Not this again :). Just taking a random example: the Samsung S5 was IPX67 rated (up to 1m for 30min), was thinner than an iPhone 16, and had a replaceable battery. Admittedly, it has fewer mAh, but it's also older battery technology and the volume of the phone case is slightly smaller (and probably has bigger electronics).
Is should be totally possible to make a good 2024 flagship with replaceable batteries, but we'd have to forgo the fancy glass back panels.
The problem with this logic is that phones are complicated and have a lot of constraints. Phone design inherently involves numerous tradeoffs.
So... of course it's possible for manufacturers like Apple and Samsung to create a thin, waterproof phone with no-tool battery replacement.
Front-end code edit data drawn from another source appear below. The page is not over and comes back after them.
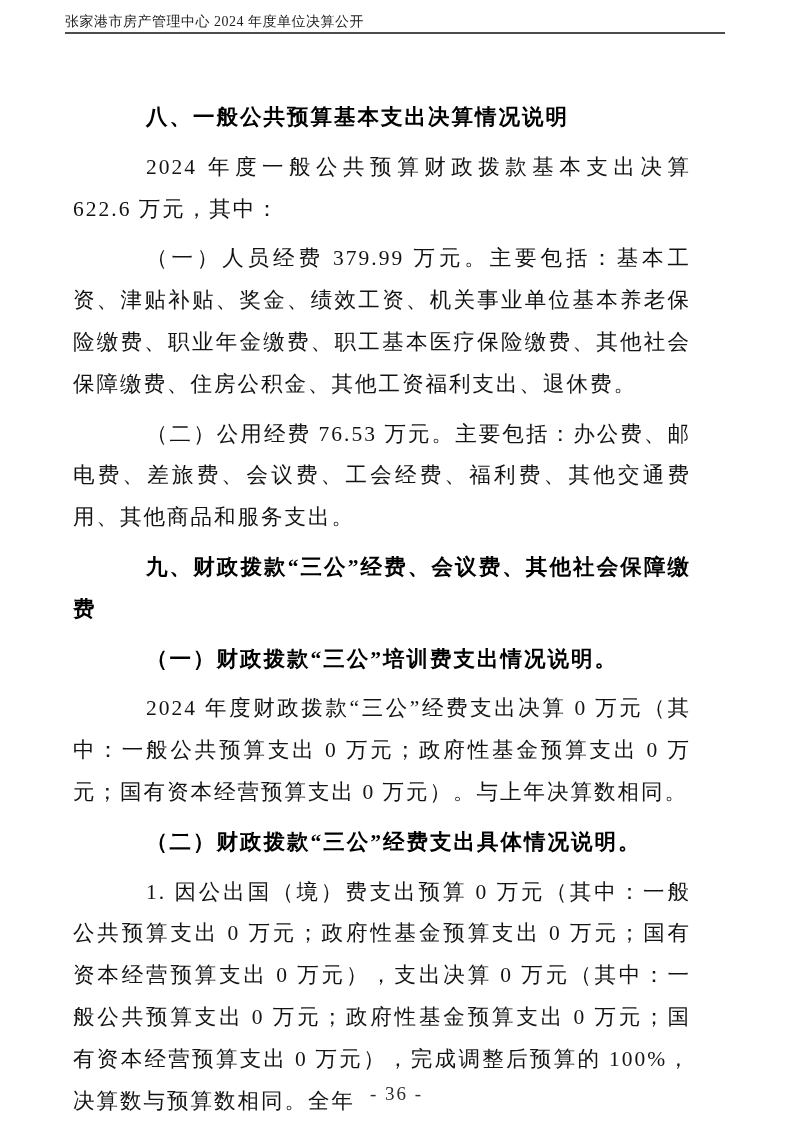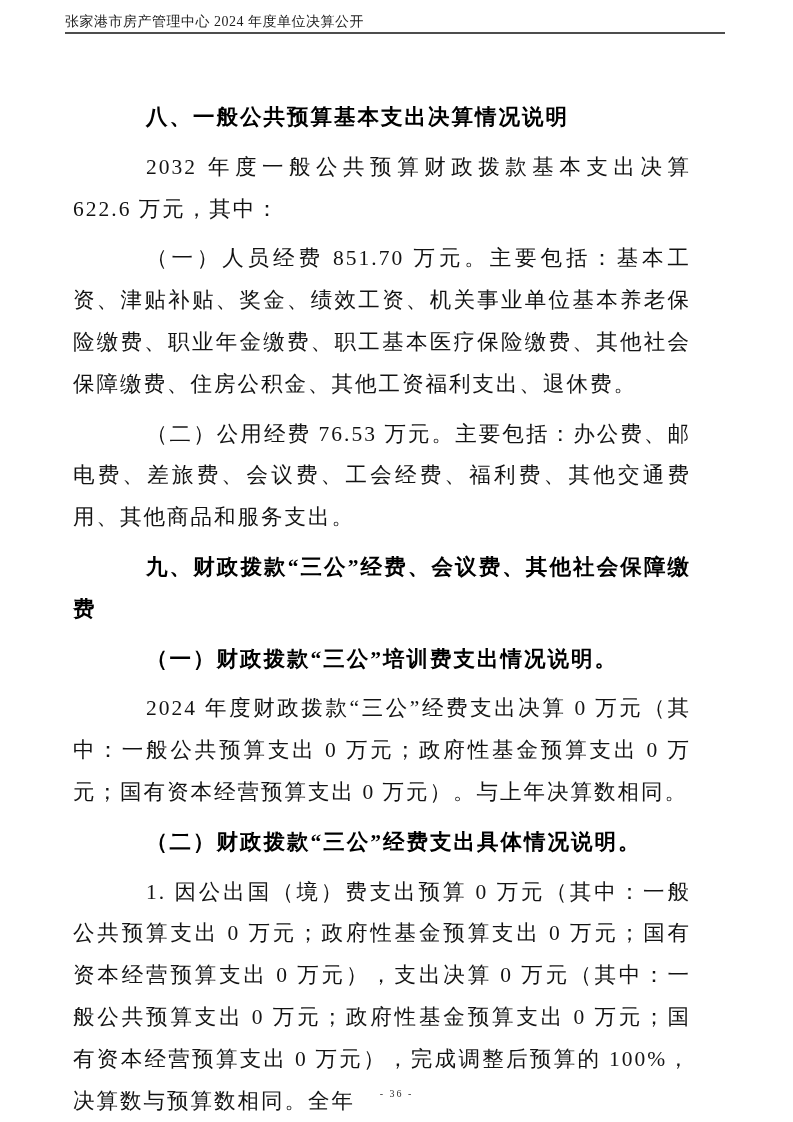"2032 年度一般公共预算财政拨款基本支出决算 622.6 万元，其中：" p.para { text: 2032 -> 2024 }
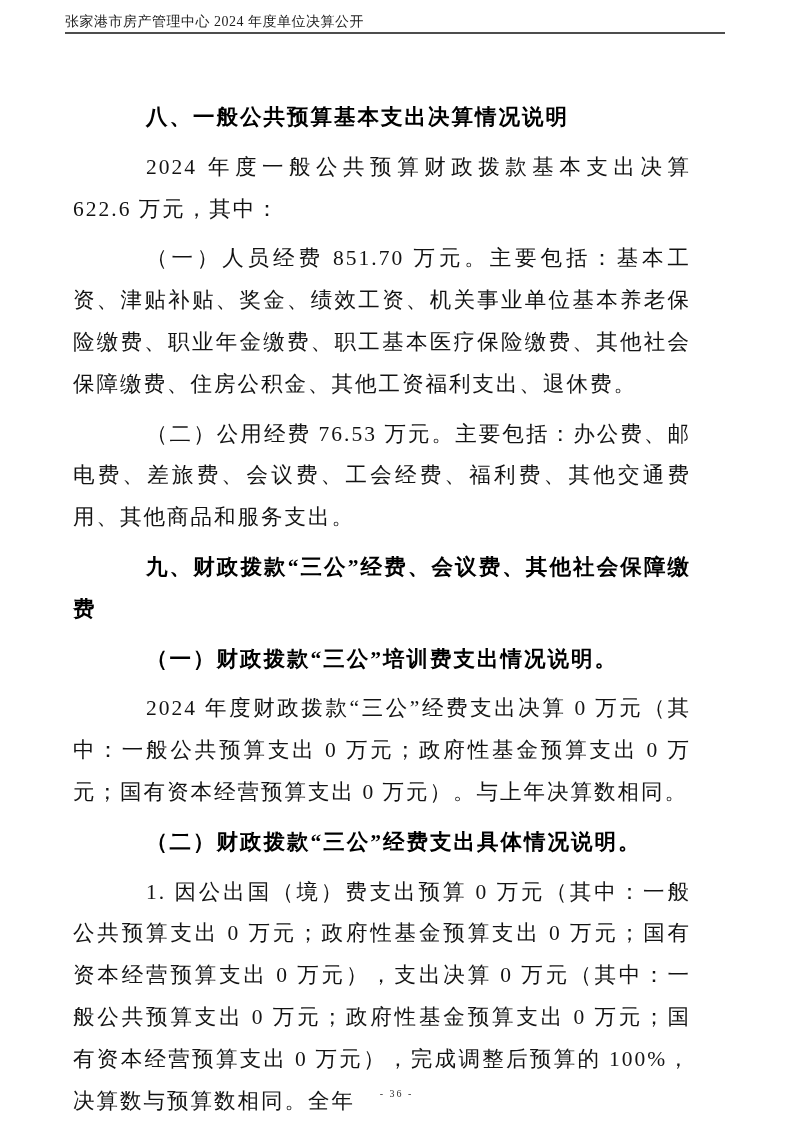"（一）人员经费 851.70" p.para { text: 851.70 -> 379.99 }
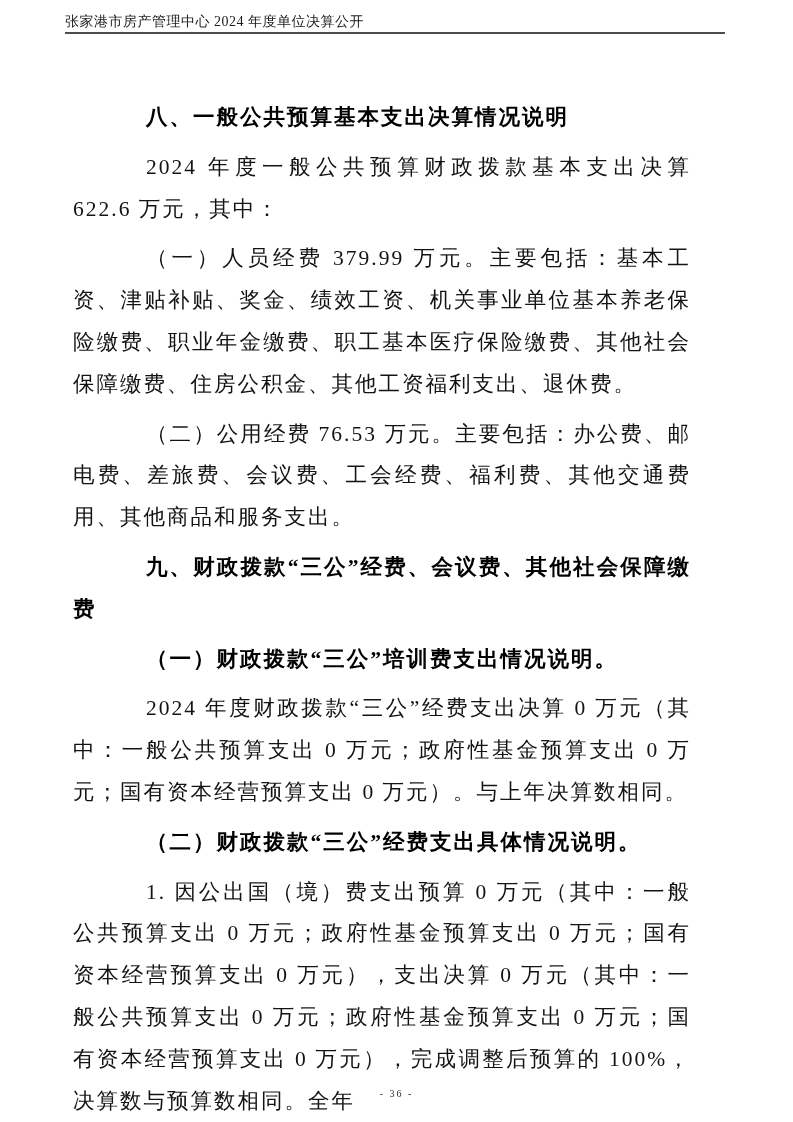"- 36 -" .page-number { font-size: 10px -> 19px }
But at a cost to other features.
The market has shown repeatedly that few consumers value no-tool battery replacements, relative to various other features they'd have to give up to get it. People are voting with their wallets and it doesn't make sense for Apple, Samsung, etc., to build phones people don't really want.
> The market has shown repeatedly that few consumers value no-tool battery replacements, relative to various other features they'd have to give up to get it. People are voting with their wallets and it doesn't make sense for Apple, Samsung, etc., to build phones people don't really want.
It costs those manufacturers next to nothing to make the battery replaceable. What is does cost the is future sales of phones, because now people could swap in a 15$ replacement battery instead of choosing between (1) pay 150$ for a replacement or (2) just get a new phone.
This isn't about the market not wanting to pay the extra 5$ it would take, this is about the manufacturer deciding there is more money to be made this way.
We never truly had a choice. The fact of the matter is people's choice of phone brand is sticky, and manufacturers abuse that. If you've had the Galaxy S5 and needed a new phone at no point did you have the choice between an S7 with or without replaceable battery. It's get the S7 without, or screw you - get a worse phone.
> It costs those manufacturers next to nothing to make the battery replaceable.
Are you sure about that? I notice Apple charges $99 for, e.g., an iPhone 15 battery replacement, not $150. And iFixit charges $44 for an iPhone 15 battery, not $15 (not to mention, a user-replaceable one would need changes, like a case, which would tend to make them more expensive). I wonder if you have an understanding of the cost to phones in terms of price and/or loss of other features to make their batteries user-replaceable without tools.
> Its get the S7 without, or screw you - get a worse phone.
Yep. But it’s not to screw you. It’s because they can’t create that phone with the replaceable battery you want, not without making it worse and/or more expensive.
> What is does cost the is future sales of phones, because now people could swap in a 15$ replacement battery instead of choosing between (1) pay 150$ for a replacement or (2) just get a new phone.
This argument is undermined by Apple putting a user configurable 80% charge limiter in recent iPhones that extends battery life multiple times over.
(And that's on top of the smart charging to avoid charging to full if not needed, added many models ago.)
(Kidding. I did love mine and I did not protect it, and I'm sure it got rained on many times, but I don't know if I ever literally hosed water through it. :)
But that's most likely 1% of the market. They can have their own phones. The rest of us just want water resistance for accidental contact with water and easily replaceable batteries.
I think you’re in a techie bubble. I would wager more people care about better water resistance (for example, because they want to use their phone in the shower) than about easily replaceable batteries.
The overwhelming majority of people will never even contemplate trying to replace their own battery no matter how easy it is (unless it’s literally 90s/2000s-style snap on).
We have our own phone, it's the iPhone. I paid the money for it because I wanted the full package. You can buy your own kind of phone that's not the full package. Many different vendors are making that.
The iPhone is not waterproof, it's IP68 rated meaning it's water resistant. Swimming with your phone is absolutely not recommended and I don't know a single person that does this (unless we count people using special waterproof cases for filming).
So no, the average smartphone buyer does not swim with their phone. Manufacturers had other incentives to make changing the batteries harder and there was no pressure from customers to increase the IP rating. In fact all you hear is people ranting how much it sucks that batteries are so hard to change these days.
Is that all you hear? I don't hear that at all. People around me didn't change the battery when it was easy either. I was always like an alien when I suggested it.
I remember when the iPhone first came out non-tech friends had recurring nightmares about forgetting to take their phone out of their pocket before swimming.